Wiebe, C1,2*; Kosmoliaptsis, V3,4*; Pochinco, D2; Taylor, C5; Nickerson, P1,2,6

doi: 10.1097/TP.0000000000002117
Original Clinical Science—General: PDF Only

Background Antibody-mediated rejection is a major cause of premature graft loss in kidney transplantation. Multiple scoring systems are available to assess the HLA mismatch between donors and recipients at the molecular level, however, their correlation with the development of de novo donor-specific antibody (dnDSA) has not been compared in recipients on active immunosuppression.

Methods HLA-DRβ1/3/4/5/DQα1β1 molecular mismatch was determined using eplet analysis, amino acid mismatch, and electrostatic mismatch for 596 renal transplant recipients and correlated with HLA-DR/DQ dnDSA development. The molecular mismatch scores were evaluated in multivariate models of posttransplant dnDSA free survival.

Results Eplet mismatch correlated with amino acid mismatch and electrostatic mismatch (R2=0.85-0.96). HLA-DR dnDSA free survival correlated with HLA-DR eplet mismatch (HR 2.50 per 10 eplets mismatched, p<0.0001), amino acid mismatch (HR 1.49 per 10 amino acids mismatched, p<0.0001), and electrostatic mismatch (HR 1.23 per 10 units mismatched, p<0.0001). HLA-DQ dnDSA free survival correlated with HLA-DQ eplet mismatch (HR 1.98 per 10 eplets mismatched, p<0.0001), amino acid mismatch (HR 1.24 per 10 amino acids mismatched, p<0.0001), and electrostatic mismatch (HR 1.14 per 10 units mismatched, p<0.0001). All 3 methods were significant multivariate correlates of dnDSA development after adjustment for recipient age, baseline immunosuppression, and nonadherence.

Conclusion HLA molecular mismatch represents a precise method of alloimmune risk assessment for renal transplant patients. This report highlights that the use of one method over the other is likely to be driven by familiarity and ease of use as highly correlated results are produced by each method.

This is an open access article distributed under the Creative Commons Attribution License 4.0 (CCBY), which permits unrestricted use, distribution, and reproduction in any medium, provided the original work is properly cited.

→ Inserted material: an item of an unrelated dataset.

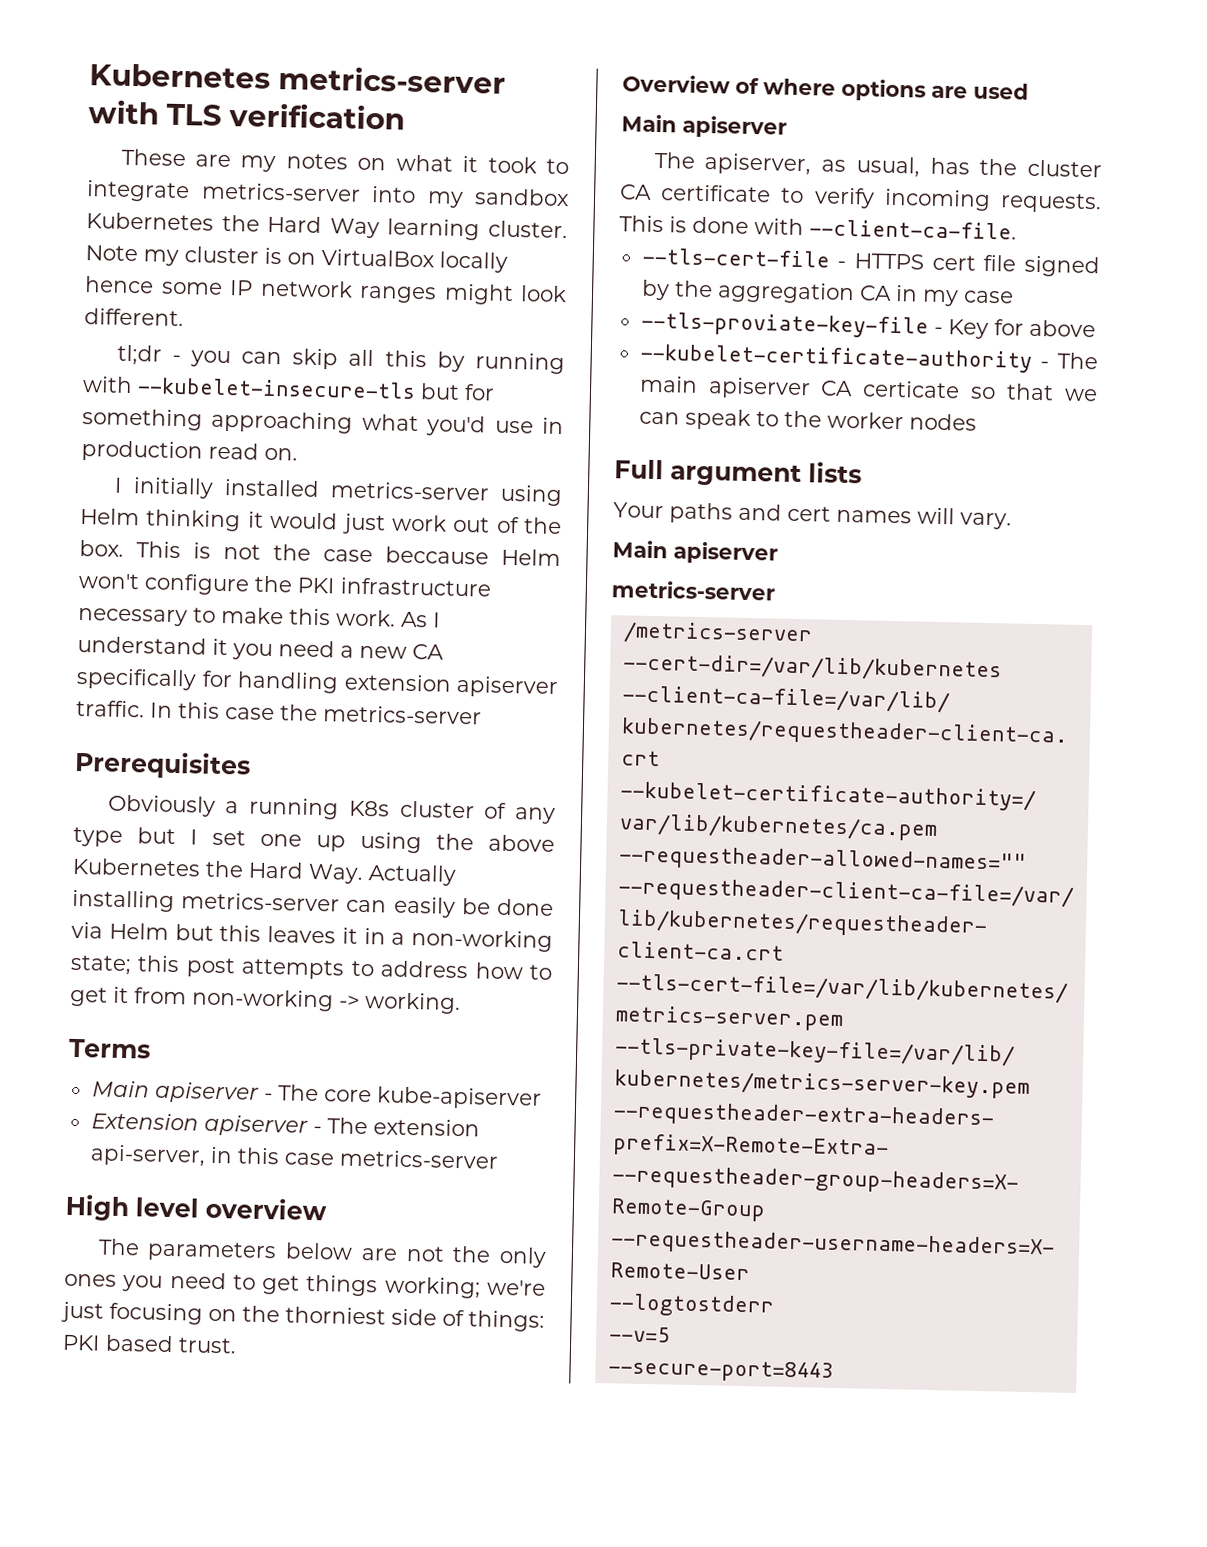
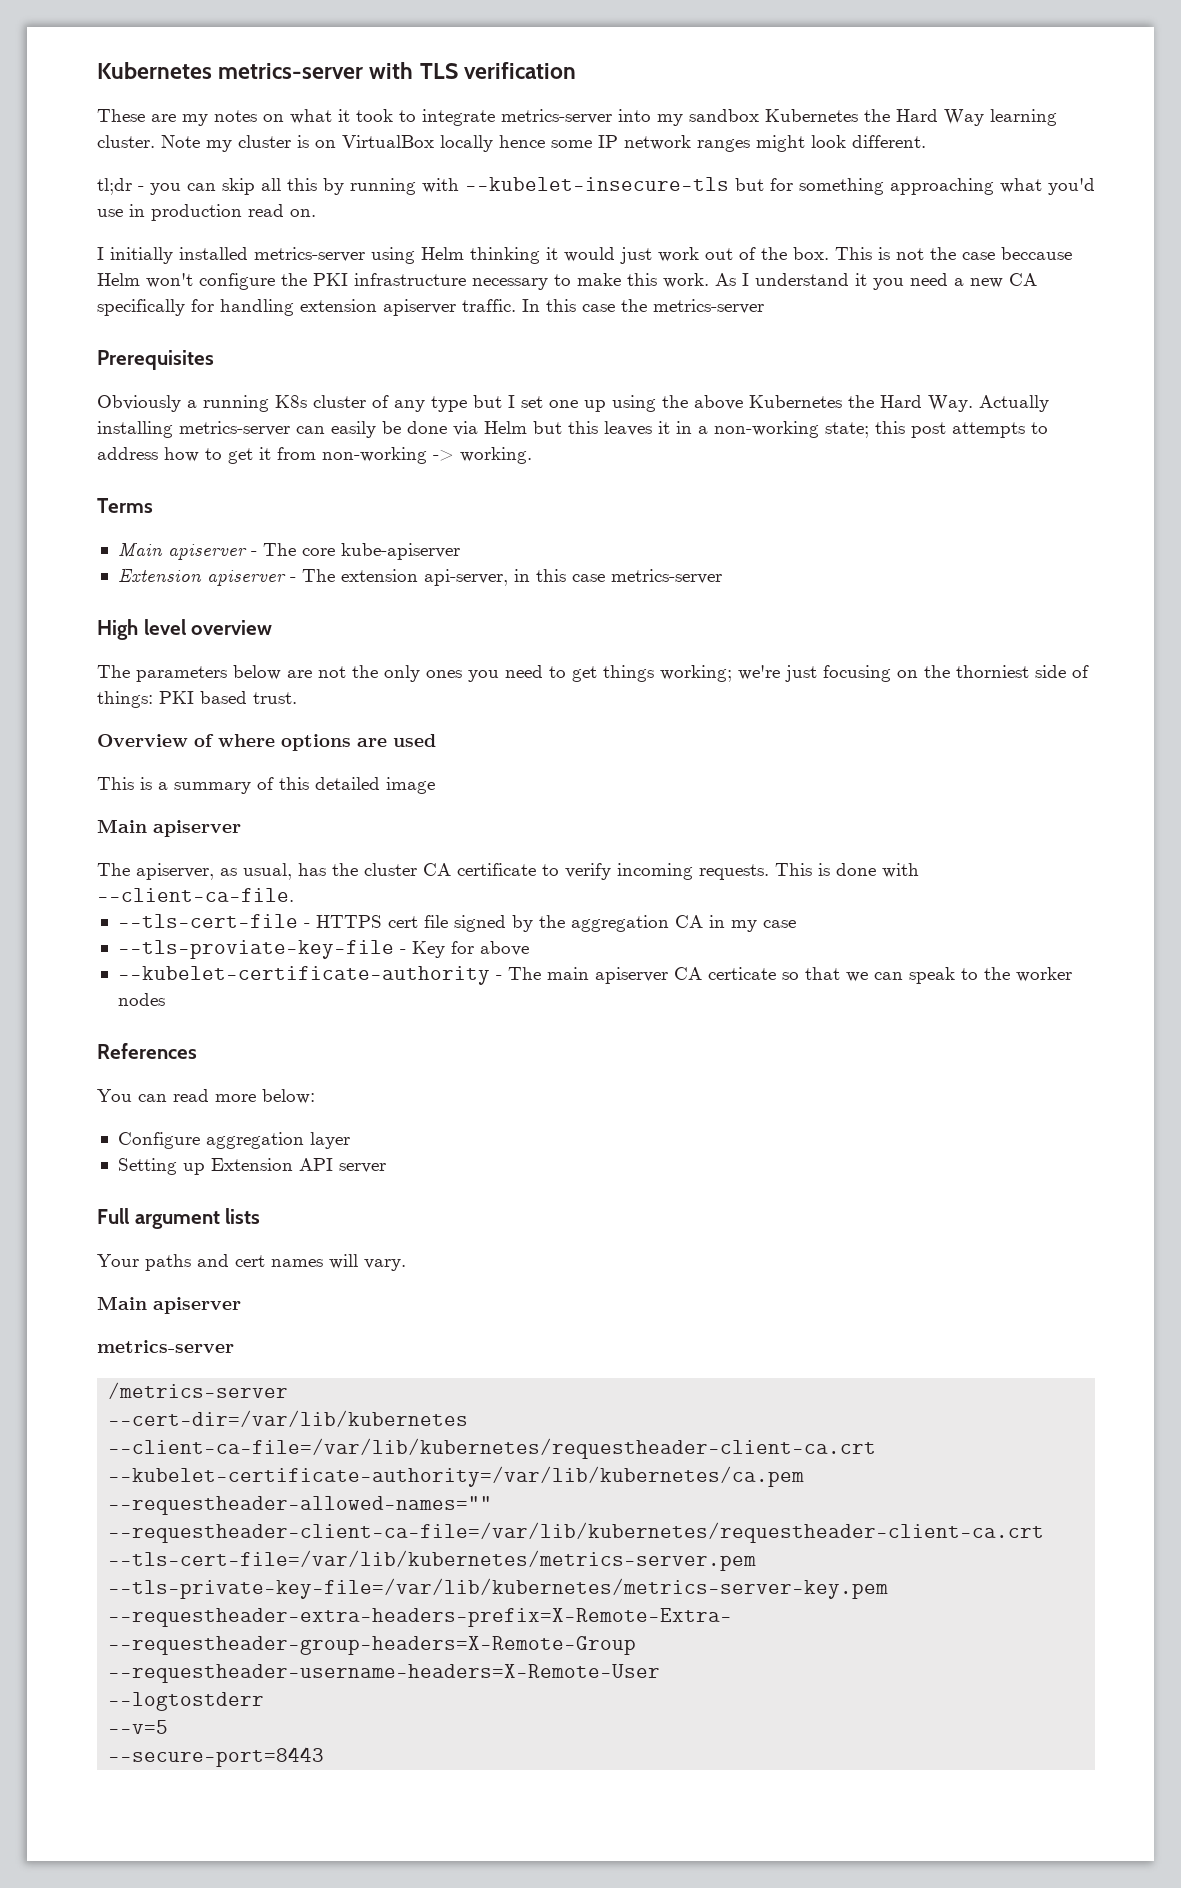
(1029, 91) none -> [97,777,435,794] // This is a summary of this detailed image
(977, 422) none -> [97,1043,197,1059] [97,1089,315,1104] [117,1132,350,1149] [117,1158,386,1175] // References // You can read more below: // Configure aggregation layer // Setting up Extension API server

1Department of Medicine, University of Manitoba

2Diagnostic Services of Manitoba

3Department of Surgery, University of Cambridge, Addenbrooke’s Hospital, Cambridge, UK; and the NIHR Blood and Transplant Research Unit in Organ Donation and Transplantation at the University of Cambridge

4The NIHR Cambridge Biomedical Research Centre, Cambridge, UK

5Tissue Typing Laboratory, Cambridge University Hospitals NHS Foundation Trust, Cambridge, UK

6Department of Immunology, University of Manitoba

Received 4 December 2017. Revision received 1 January 2018.

Accepted 9 January 2018.

*Co-first authors: Contact Information for Chris Wiebe, Room 331-777 William Avenue, Winnipeg, Manitoba, R3E3R4, Ph: (204)-789-1051, Fax: (204)-789-1198, Email:

Authorship: CW and VK authored the manuscript, conceived of the research idea and conducted the analysis; PW and CT collectively conceived of the research program, provided input into design, and the analysis plan. All co-authors provided review and revisions to the manuscript and ultimately approved the final version for submission and publication.

Disclosures: The authors declare no conflicts of interest.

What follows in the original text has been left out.